Peltomäki: Als Teil unserer Strategie zur Digitalisierung der europäischen Industrie wird die Komission 500 Millionen Euro in Innovationszentren investieren, sodass jede Industrie, ob groß oder klein, hochentwickelt oder nicht, Zugriff auf Wissen und Testumgebungen der jüngsten digitalen Technologien erhält. Diese Exzellenzzentren würden in technischen Universitäten oder Forschungseinrichtungen platziert werden und sollten Unternehmen, speziell KMUs, mit dem Zugriff auf Räumlichkeiten ausstatten, wo sie sich weiterentwickeln können; Rat zu potenziellen Quellen der Finanzierung erhalten und Raum für Testverfahren und Experimente haben. Außerdem soll Mitarbeitern dabei geholfen werden, die nötigen Fähigkeiten und Trainings- sowie Weiterbildungsangebote wahrzunehmen. Die Kommission will digitale Entwicklungszentren dazu einladen, sich in Ausschreibungen über die nächsten fünf Jahre für EU-Förderung zu bewerben. Sie wird ebenfalls Mitgliedsstaaten und Regionen ohne angemessene Zentren oder Einrichtungen ermutigen, in solche zu investieren, speziell mit regionaler EU-Förderung. Synergien mit anderen Hochtechnologien werden ebenfalls unterstützt. Damit wollen wir sicherstellen, dass Unternehmen abhängig vom individuellen Innovationsbedarf zum richtigen Innovationszentrum finden.

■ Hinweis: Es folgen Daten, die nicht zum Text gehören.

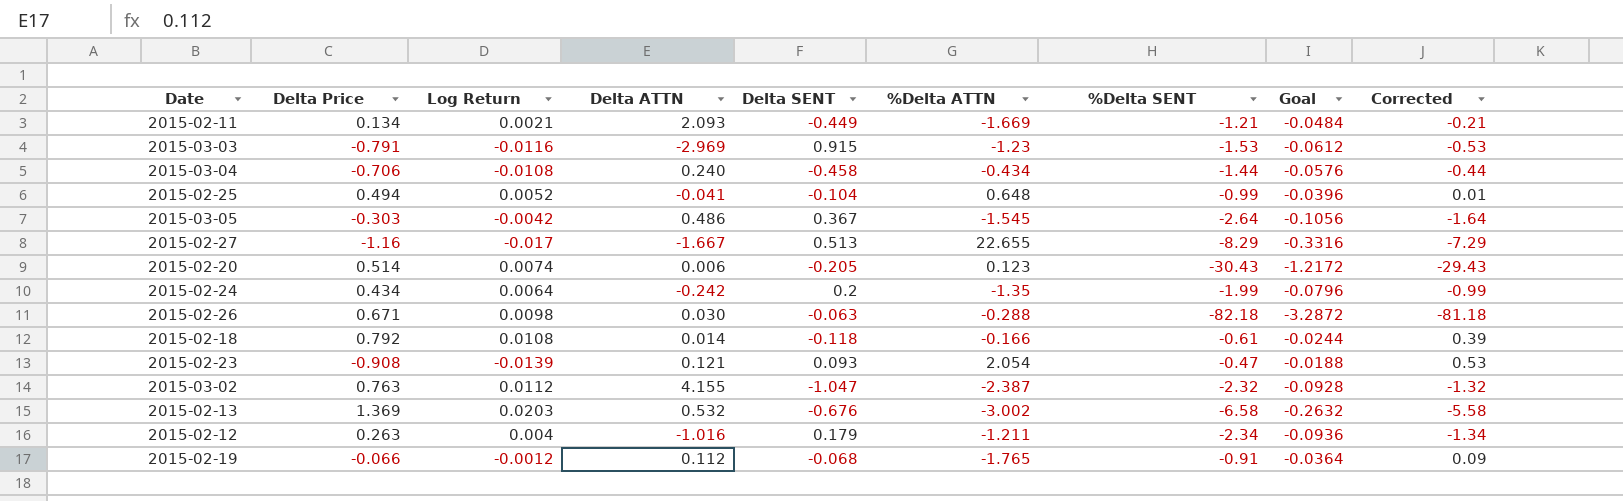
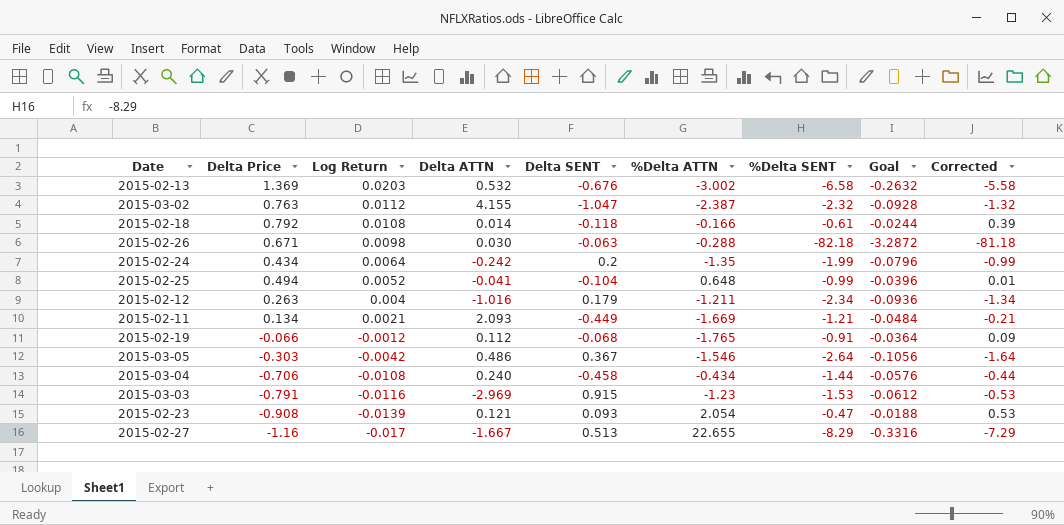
row order: none -> Log Return descending
row 2015-02-20: 0.514 | 0.0074 | 0.006 | -0.205 | 0.123 | -30.43 | -1.2172 | -29.43 -> none
2015-03-05 | %Delta ATTN: -1.545 -> -1.546

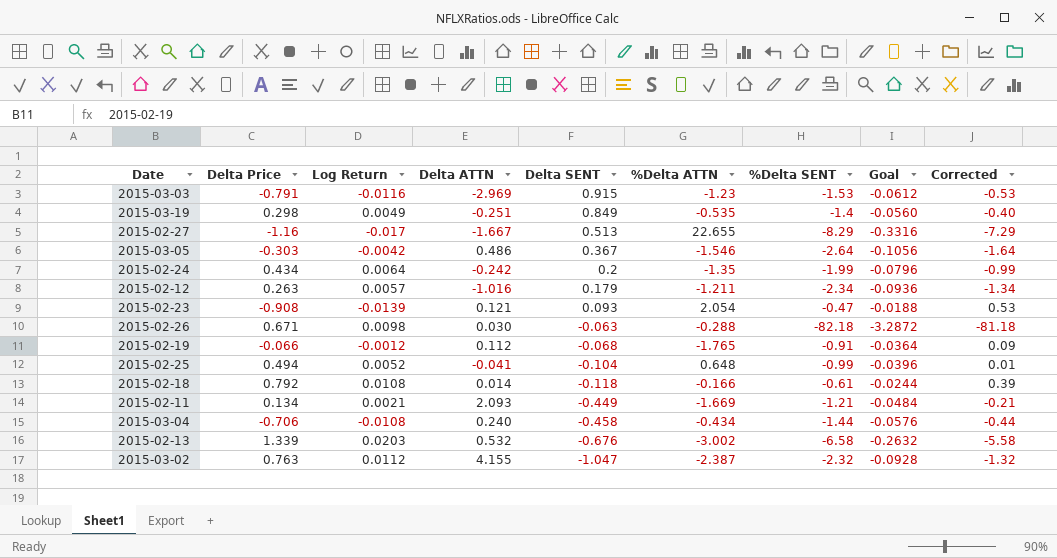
row order: Log Return descending -> Delta SENT descending
row 2015-03-19: none -> 0.298 | 0.0049 | -0.251 | 0.849 | -0.535 | -1.4 | -0.0560 | -0.40
2015-02-12 | Log Return: 0.004 -> 0.0057
2015-02-13 | Delta Price: 1.369 -> 1.339

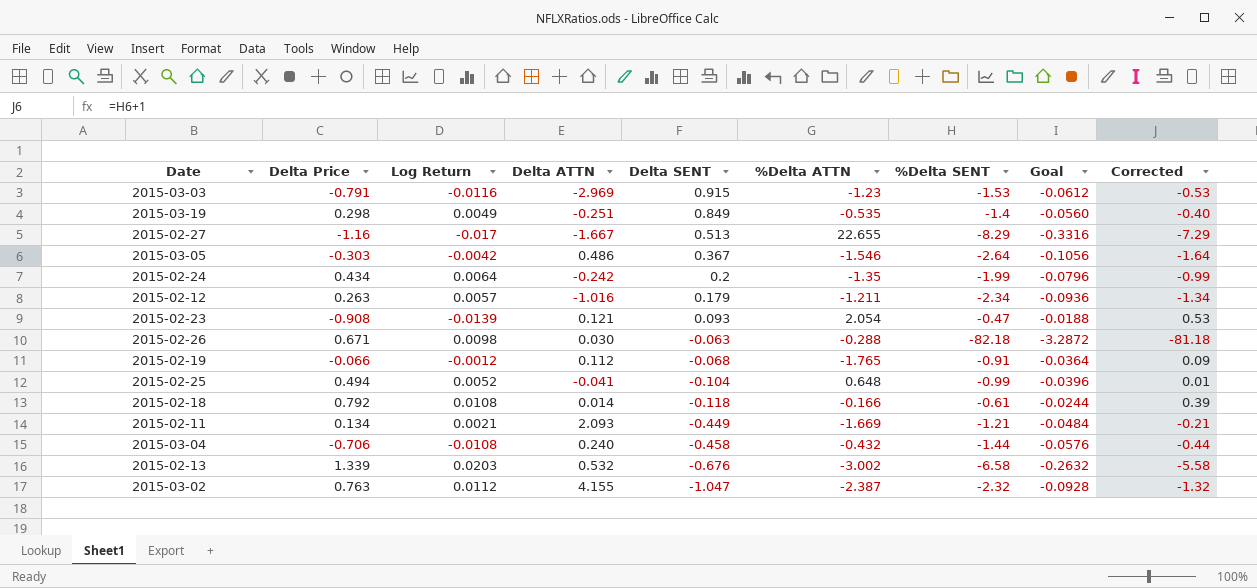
2015-03-04 | %Delta ATTN: -0.434 -> -0.432

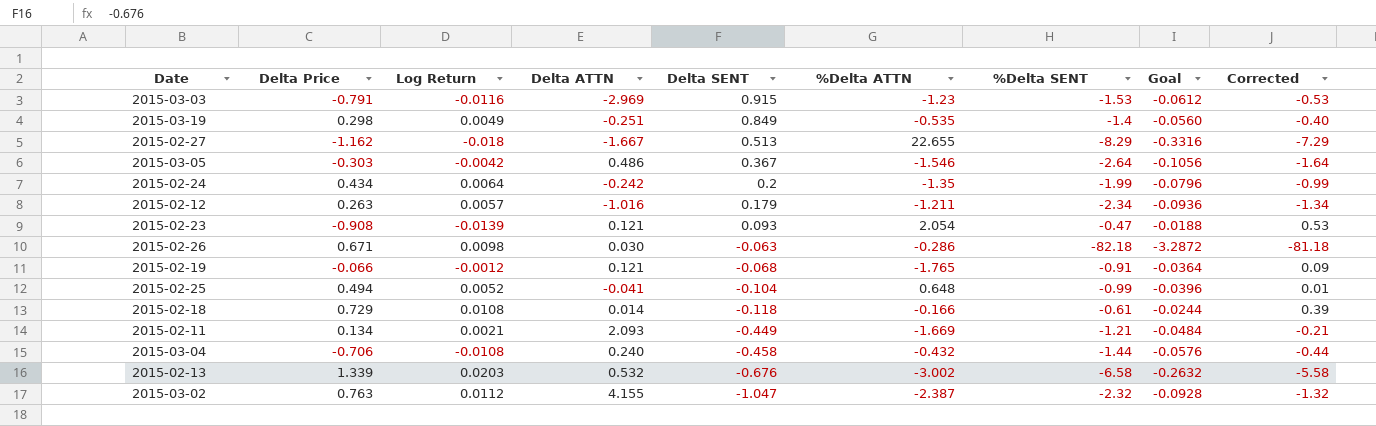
2015-02-27 | Delta Price: -1.16 -> -1.162
2015-02-27 | Log Return: -0.017 -> -0.018
2015-02-26 | %Delta ATTN: -0.288 -> -0.286
2015-02-19 | Delta ATTN: 0.112 -> 0.121
2015-02-18 | Delta Price: 0.792 -> 0.729

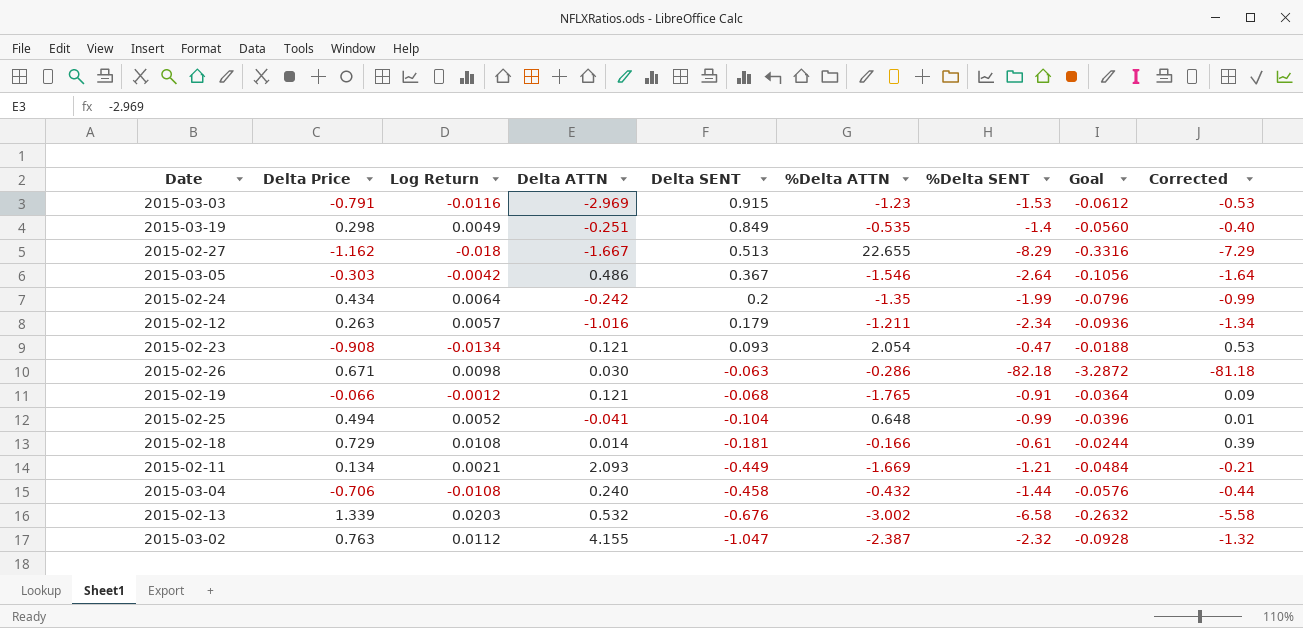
2015-02-23 | Log Return: -0.0139 -> -0.0134
2015-02-18 | Delta SENT: -0.118 -> -0.181

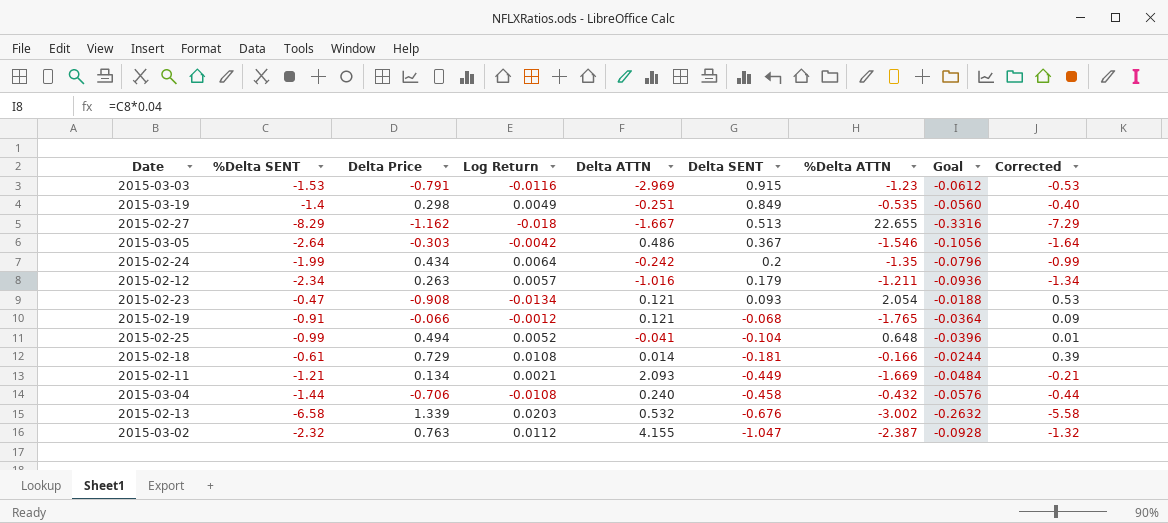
column %Delta SENT | position: 7 -> 2
row 2015-02-26: 0.671 | 0.0098 | 0.030 | -0.063 | -0.286 | -82.18 | -3.2872 | -81.18 -> none

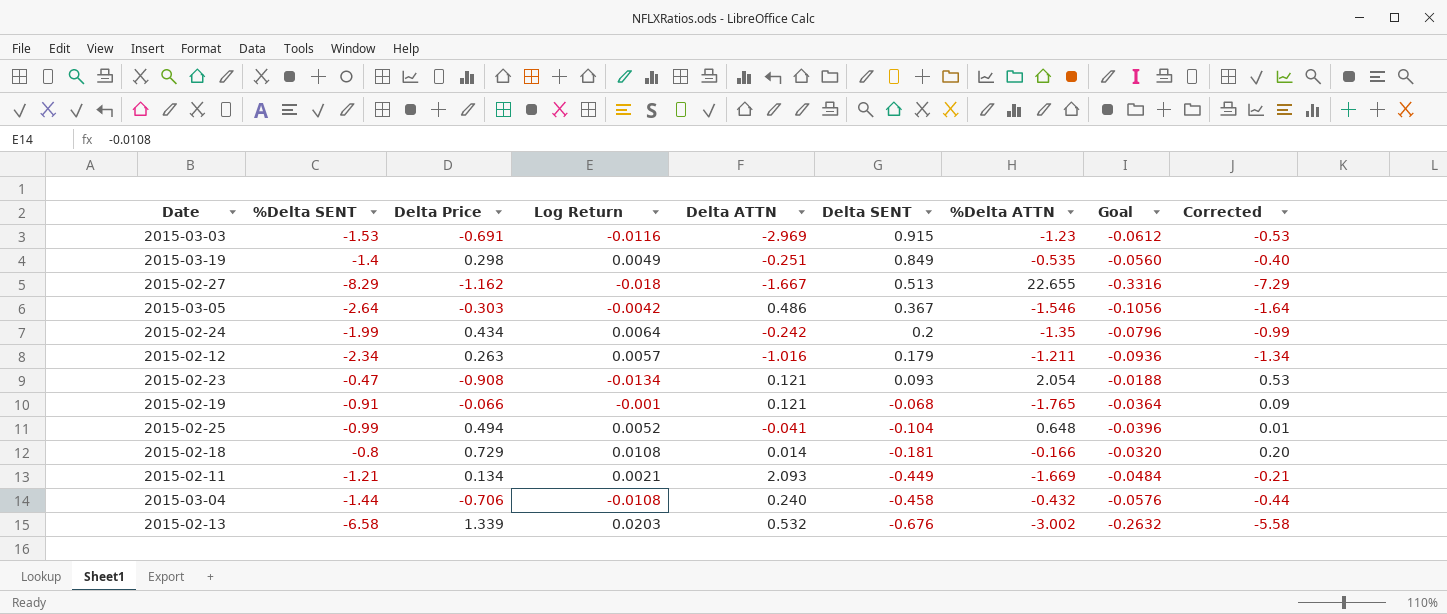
row 2015-03-02: -2.32 | 0.763 | 0.0112 | 4.155 | -1.047 | -2.387 | -0.0928 | -1.32 -> none
2015-03-03 | Delta Price: -0.791 -> -0.691
2015-02-19 | Log Return: -0.0012 -> -0.001
2015-02-18 | %Delta SENT: -0.61 -> -0.8
2015-02-18 | Goal: -0.0244 -> -0.0320
2015-02-18 | Corrected: 0.39 -> 0.20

In Deutschland wird angeregt über die Zukunft der Industriearbeit diskutiert. Da heißt es auch, dass zukünftig neue Anforderungen auf die Mitarbeiter der Industriebetriebe zukommen. Wie will die Europäische Union die Bürger der Mitgliedsstaaten darin unterstützen, diesen Anforderungen gerecht zu werden?

Peltomäki: Eine der tiefgreifendsten Auswirkungen der neuen industriellen Revolution betrifft die Jobs der Menschen und die Fähigkeiten, die sie dafür brauchen. Quer durch Europa entstehen neue Arten der Anstellung. Sie beeinflussen berufliche Standardmuster, transformieren die Beziehung zwischen Arbeitgebern und Arbeitnehmern gerade in Bezug auf die Arbeitsorganisation. Arbeitnehmer in Industrieunternehmen werden zunehmend Soft Skills wie Empathie, Kreativität, Reaktionsfähigkeit und Flexibilität benötigen, die nicht von Maschinen ersetzt werden können. Um in der neuen industriellen Revolution erfolgreich zu sein, muss unsere Industrie die besten verfügbaren Technologien benutzen, aber es braucht auch den Fokus auf den menschlichen Faktor. Arbeiter und Arbeitnehmer müssen einen neuen Platz in den Smart Factories finden und Unternehmen an diesem Wandel teilhaben, um zu sichern, dass sowohl Arbeitskraft als auch Arbeitsplatz bereit für die Zukunft sind. Antizipation und Adaption sind hier die Schlüsselwörter. Innovative Arbeitsplätze fördern nicht nur die Innovationskapazitäten der Arbeiter, sie erlauben auch Unternehmen innovativ zu bleiben und Veränderungen schneller und lückenloser zu adaptieren. Die ‘New Skills Agenda for Europe’ unterstützt Bürgern die benötigten Fähigkeiten für Innovation und Wettbewerbsfähigkeit zu erreichen.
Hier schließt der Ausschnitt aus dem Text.